As is usual in barbarous societies, the number of things that were “taboo” was considerable. In the early ’eighties the bicycle and tricycle were frowned upon, not for boys only but for masters; and a lady living in Eton once received from Mrs. Hornby, who of course, was at the head of the Fashions, a message that to ride a tricycle was “not a nice thing to do.” Yet for the boys it was considered a nice thing to hunt and “break up” hares. I once witnessed the virtuous indignation of one of the masters, a clergyman, and a follower of the Eton hounds, when some rather “shady” incident of the hunt was reported to the headmaster; but Dr. Hornby soon set matters right by explaining that, as all hunting was cruel, he obviously could not take notice of any particular malpractice. That was the sort of reasoning with which any attempts to humanize Eton customs were parried and thwarted.
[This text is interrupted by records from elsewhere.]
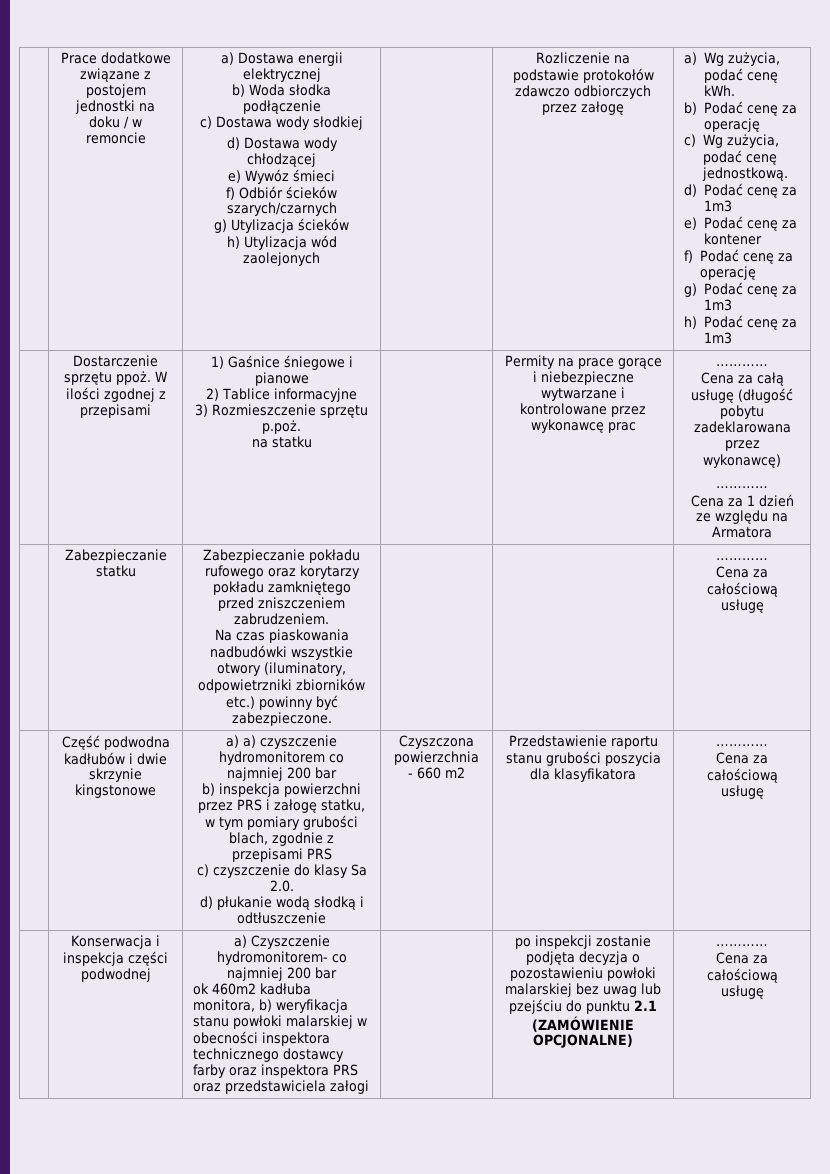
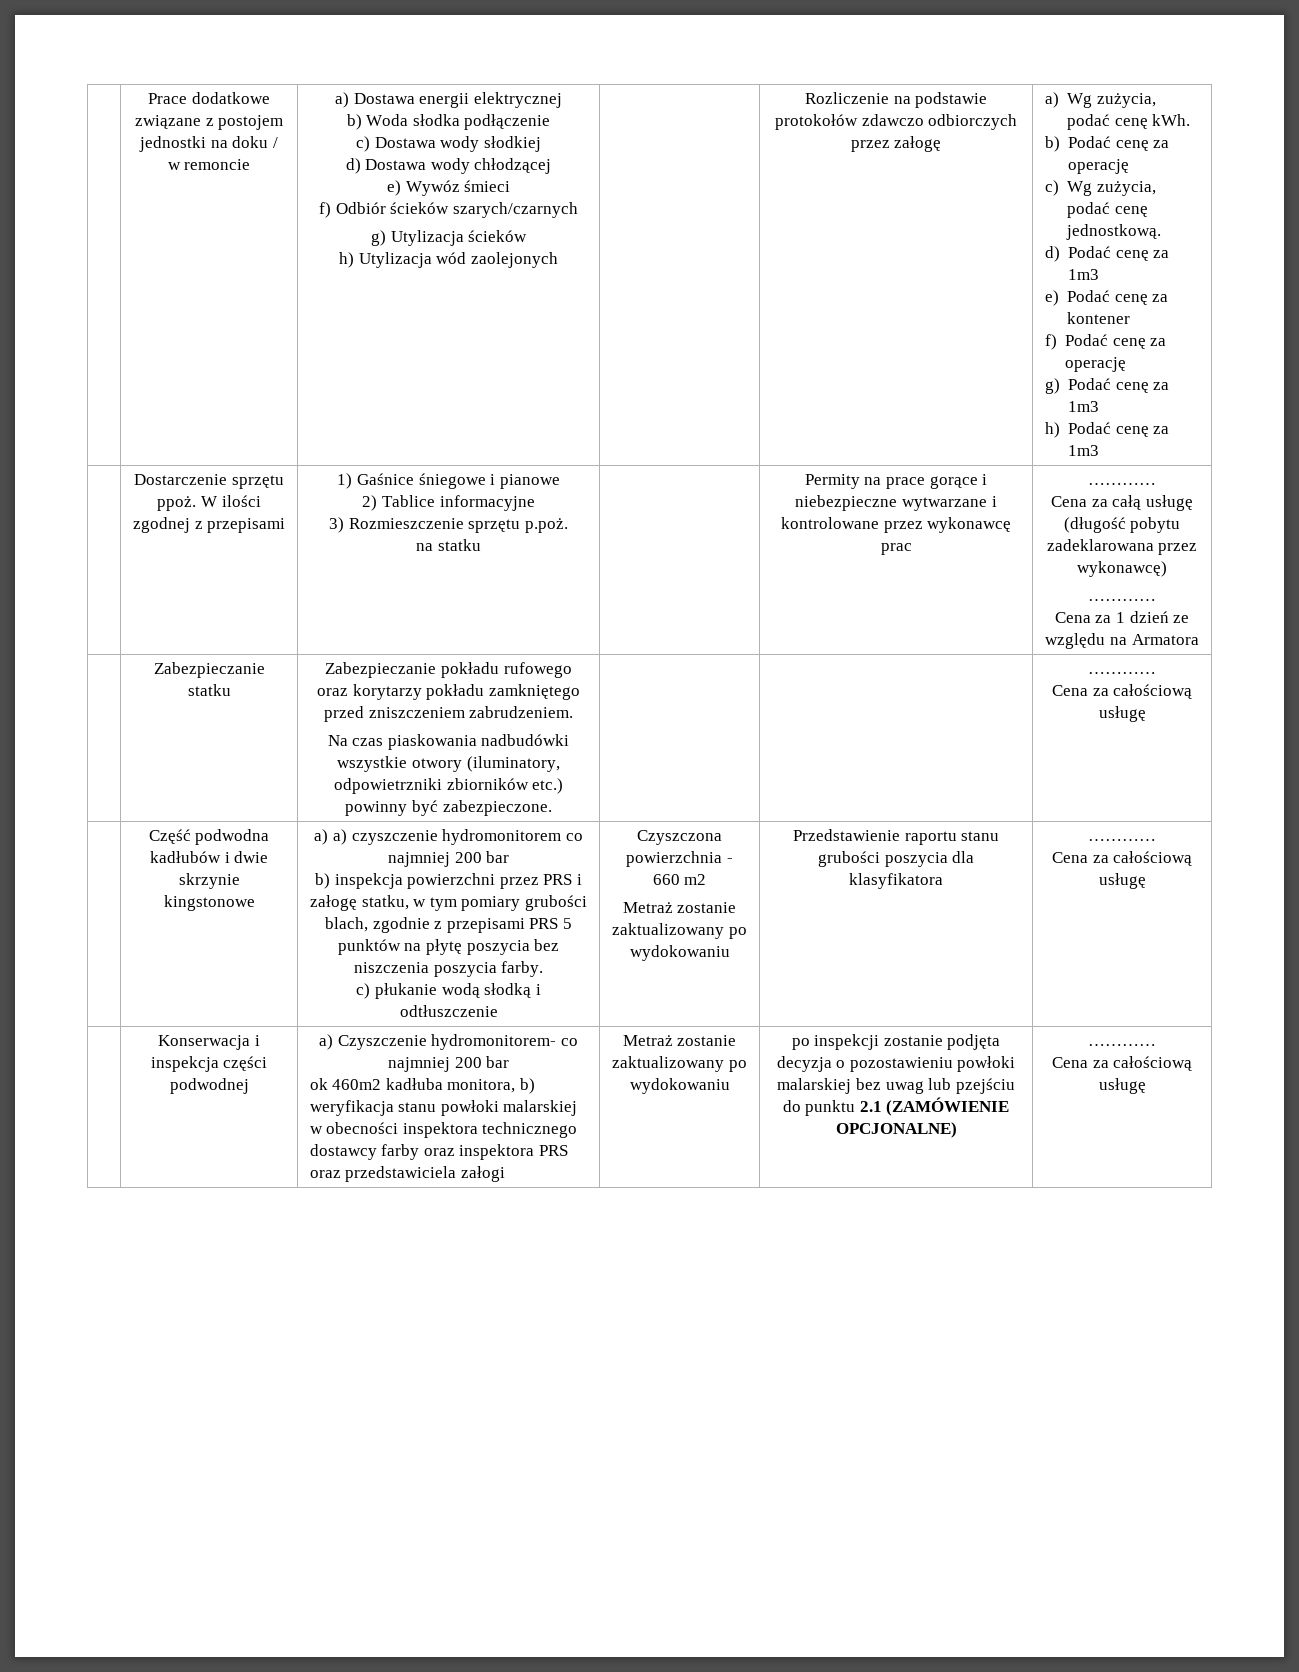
- b) inspekcja powierzchni przez PRS i załogę statku, w tym pomiary grubości blach, zgodnie z przepisami PRS
- c) czyszczenie do klasy Sa 2.0.
- d) płukanie wodą słodką i odtłuszczenie
+ b) inspekcja powierzchni przez PRS i załogę statku, w tym pomiary grubości blach, zgodnie z przepisami PRS 5 punktów na płytę poszycia bez niszczenia poszycia farby.
+ c) płukanie wodą słodką i odtłuszczenie
  Czyszczona powierzchnia - 660 m2
+ Metraż zostanie zaktualizowany po wydokowaniu
- ok 460m2 kadłuba monitora, b) weryfikacja stanu powłoki malarskiej w obecności inspektora technicznego dostawcy farby oraz inspektora PRS oraz przedstawiciela załogi
+ ok 460m2 kadłuba monitora, b) weryfikacja stanu powłoki malarskiej w obecności inspektora technicznego dostawcy farby oraz inspektora PRS oraz przedstawiciela załogi | Metraż zostanie zaktualizowany po wydokowaniu

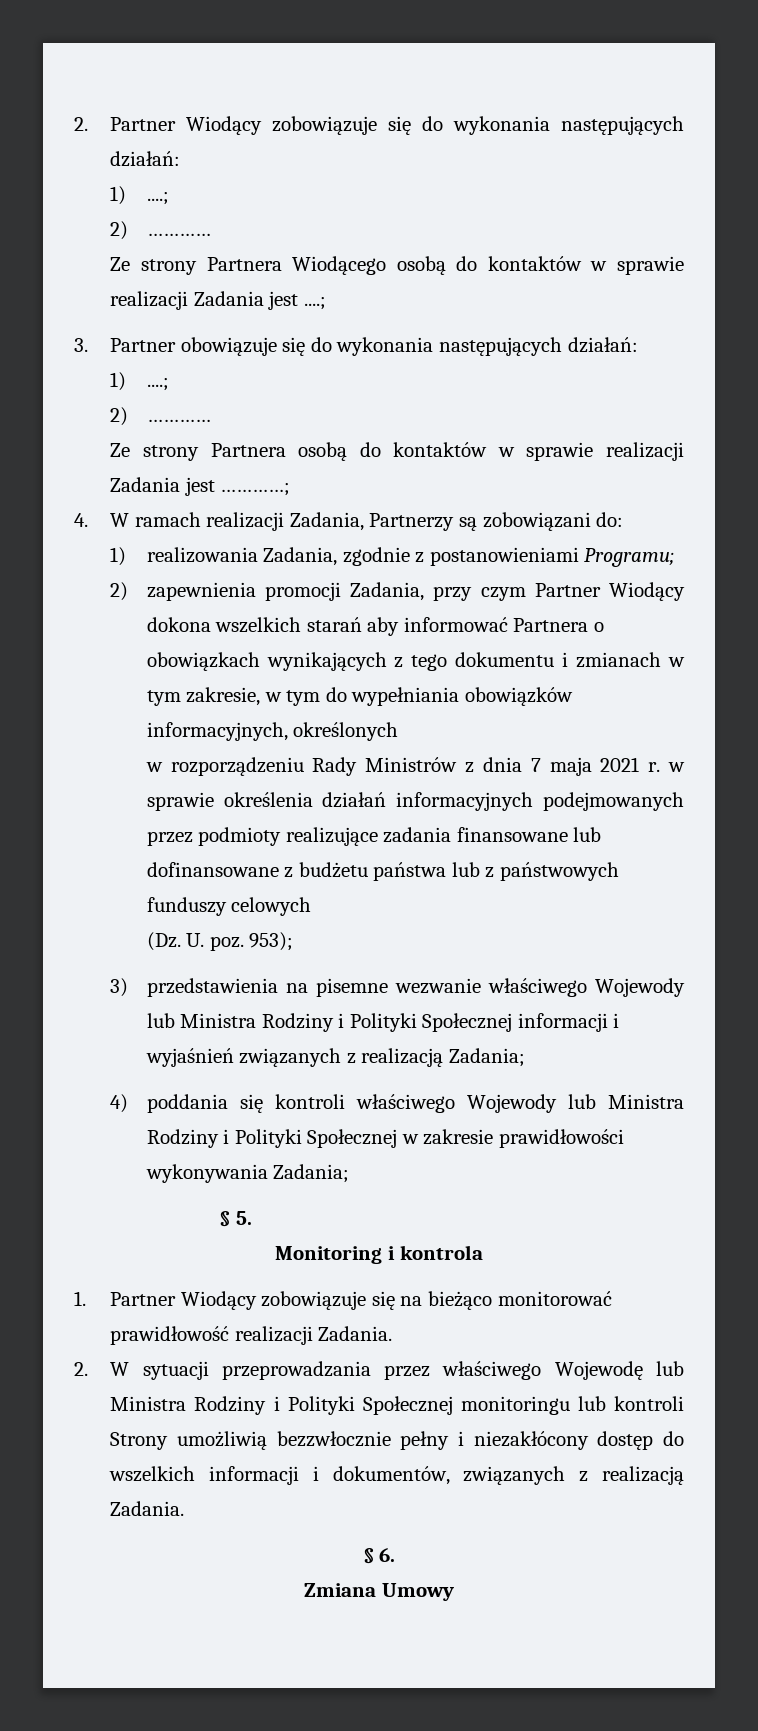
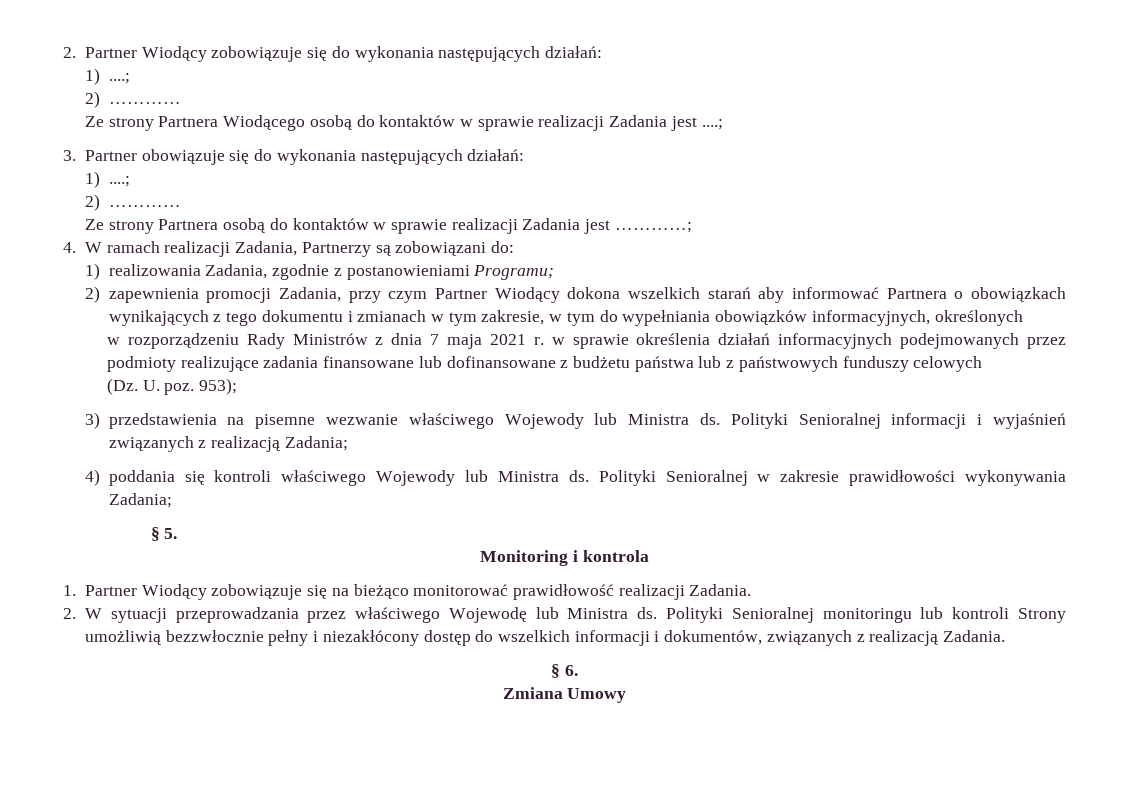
- 3) przedstawienia na pisemne wezwanie właściwego Wojewody lub Ministra Rodziny i Polityki Społecznej informacji i wyjaśnień związanych z realizacją Zadania;
+ 3) przedstawienia na pisemne wezwanie właściwego Wojewody lub Ministra ds. Polityki Senioralnej informacji i wyjaśnień związanych z realizacją Zadania;
- 4) poddania się kontroli właściwego Wojewody lub Ministra Rodziny i Polityki Społecznej w zakresie prawidłowości wykonywania Zadania;
+ 4) poddania się kontroli właściwego Wojewody lub Ministra ds. Polityki Senioralnej w zakresie prawidłowości wykonywania Zadania;
- 2. W sytuacji przeprowadzania przez właściwego Wojewodę lub Ministra Rodziny i Polityki Społecznej monitoringu lub kontroli Strony umożliwią bezzwłocznie pełny i niezakłócony dostęp do wszelkich informacji i dokumentów, związanych z realizacją Zadania.
+ 2. W sytuacji przeprowadzania przez właściwego Wojewodę lub Ministra ds. Polityki Senioralnej monitoringu lub kontroli Strony umożliwią bezzwłocznie pełny i niezakłócony dostęp do wszelkich informacji i dokumentów, związanych z realizacją Zadania.

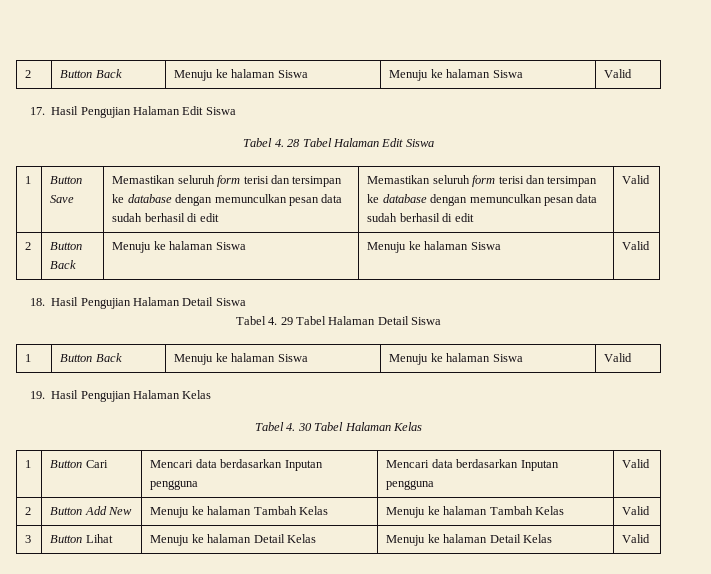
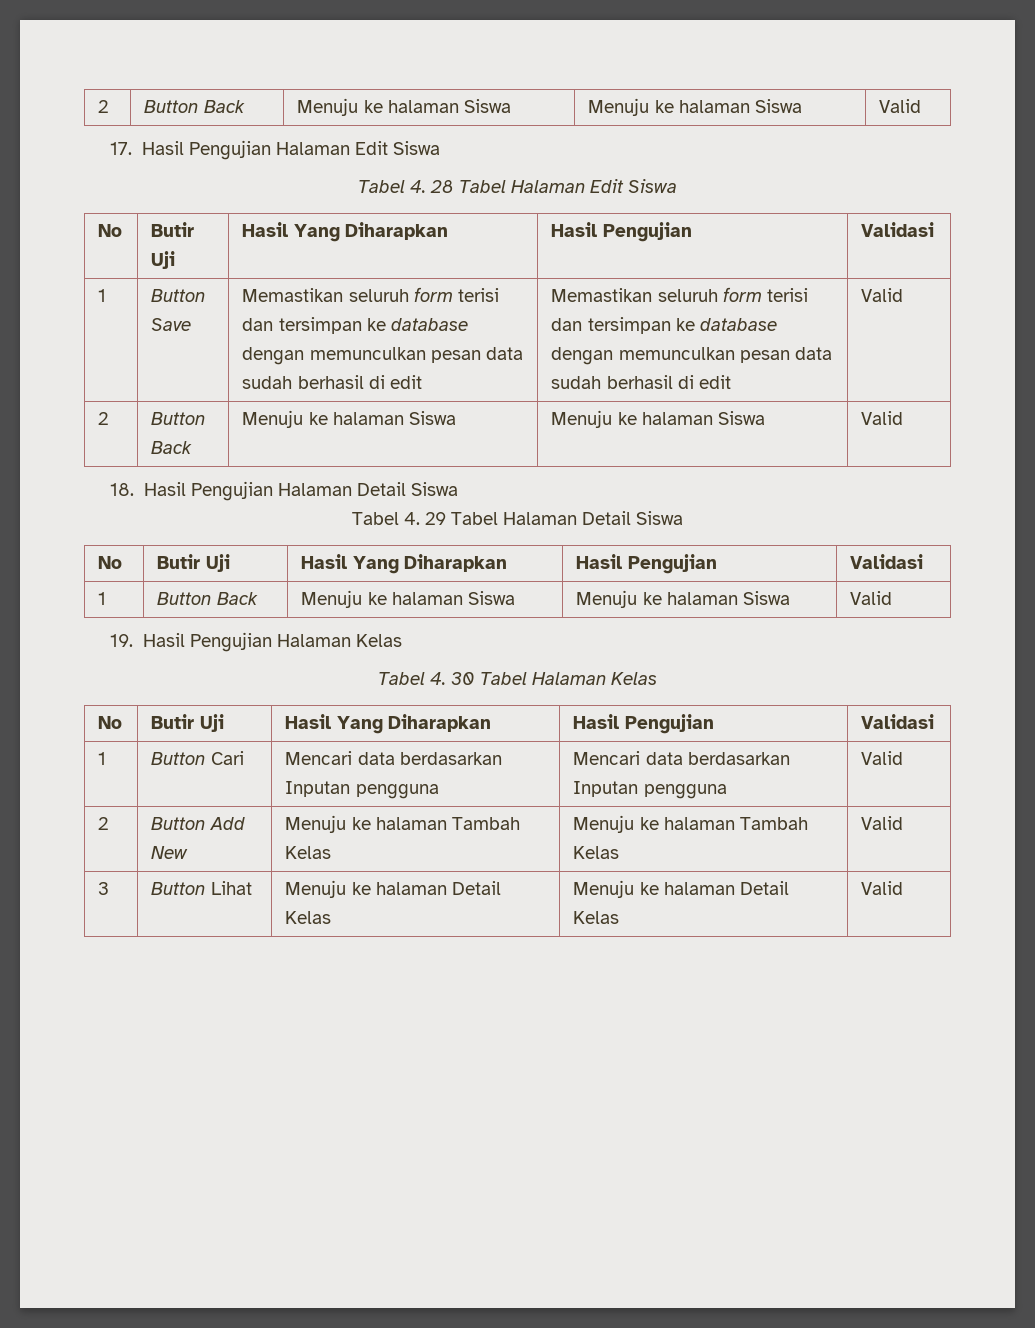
  Tabel 4. 28 Tabel Halaman Edit Siswa
+ No | Butir Uji | Hasil Yang Diharapkan | Hasil Pengujian | Validasi
  Tabel 4. 29 Tabel Halaman Detail Siswa
+ No | Butir Uji | Hasil Yang Diharapkan | Hasil Pengujian | Validasi
  Tabel 4. 30 Tabel Halaman Kelas
+ No | Butir Uji | Hasil Yang Diharapkan | Hasil Pengujian | Validasi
Yet new ideas could not be wholly excluded, even from that stronghold of the antique; there were, in fact, several members of Hornby’s staff who held views too advanced to be avowed in such surroundings. One of the least prejudiced men at Eton was the French Master, M. Roublot, who was a close personal friend of his German colleague, Herr Griebel; and it is pleasant to recall the fact that during the horrors of the Franco-German War, some ten years earlier than the period of which I am speaking, these two “enemies” had kept their friendship unbroken, and might be seen daily taking their walk together, just as if their countrymen were not insanely engaged in cutting each other’s throats.
Among the Classical tutors, two of the most enlightened spirits, men of great personal charm, were Mr. E. S. Shuckburgh, afterwards lecturer at Emmanuel College, Cambridge, and the Rev. Duncan Tovey, who a few years later took the Eton living of Worplesdon. Shuckburgh, though himself most impatient of the old traditions, and sympathizing largely with the newer thought, was of a very critical habit of mind, and used to delight, for argumentative purposes, in dwelling on the difficulties and shortcomings of the reforms which some of us advocated. Tovey was a literary man (his works on Gray and Thomson are well known), out of his element in such a place as Eton, but in his happier moods a most delightful talker and companion. Mrs. Tovey, too, had a lambent wit which could play lightly round the anomalies of Eton life. She once wrote a charming list of some imaginary books of fiction, the authorship of which she assigned to various local celebrities: one of the works, the supposed creation of an Eton upholsterer notorious for his big bills, had a title which might make the fortune of a modern philosophical novelist: “Man’s Time; a Mystery.”
Some of the junior masters played a useful part in challenging the old superstitions. Mr. J. D. Bourchier, afterwards a famous correspondent of The Times in south-east Europe, was the first rider of the bicycle at Eton, and incurred much obloquy through his persistence in a practice which no Eton master could then countenance with safety. My brother-in-law, J. L. Joynes, jun., was a still worse offender. He had been impressed by Henry George’s Progress and Poverty, and in the summer holidays of 1882 travelled with George in Ireland. By a ridiculous blunder of the Irish Constabulary, the two were arrested and locked up as dangerous conspirators; and, though they were quickly discharged when the magistrates discovered the error, the whole Press of the country rang with amused comments. The Government had to apologize to Henry George as an American citizen; and an account of the fiasco, written by Joynes, and published in The Times, caused great scandal in Etonian circles, where publicity was regarded, not without good reason, as the thing of all things to be deprecated. Great, then, was the horror of the Eton authorities when, a few weeks later, an advertisement announced Joynes’s forthcoming volume, Adventures of a Tourist in Ireland. In hot haste he was informed by the headmaster that he must choose between his mastership and his book: he chose the latter, and resigned his post. That was the result, as a patriotic colleague and friend pointed out to me, of giving heed to “a mouldy American.” Thus fallen from the high estate of an Eton mastership, Joynes became a leading spirit in the Social Democratic Federation; and by him I was introduced to many well-known socialists whose names will be mentioned later on.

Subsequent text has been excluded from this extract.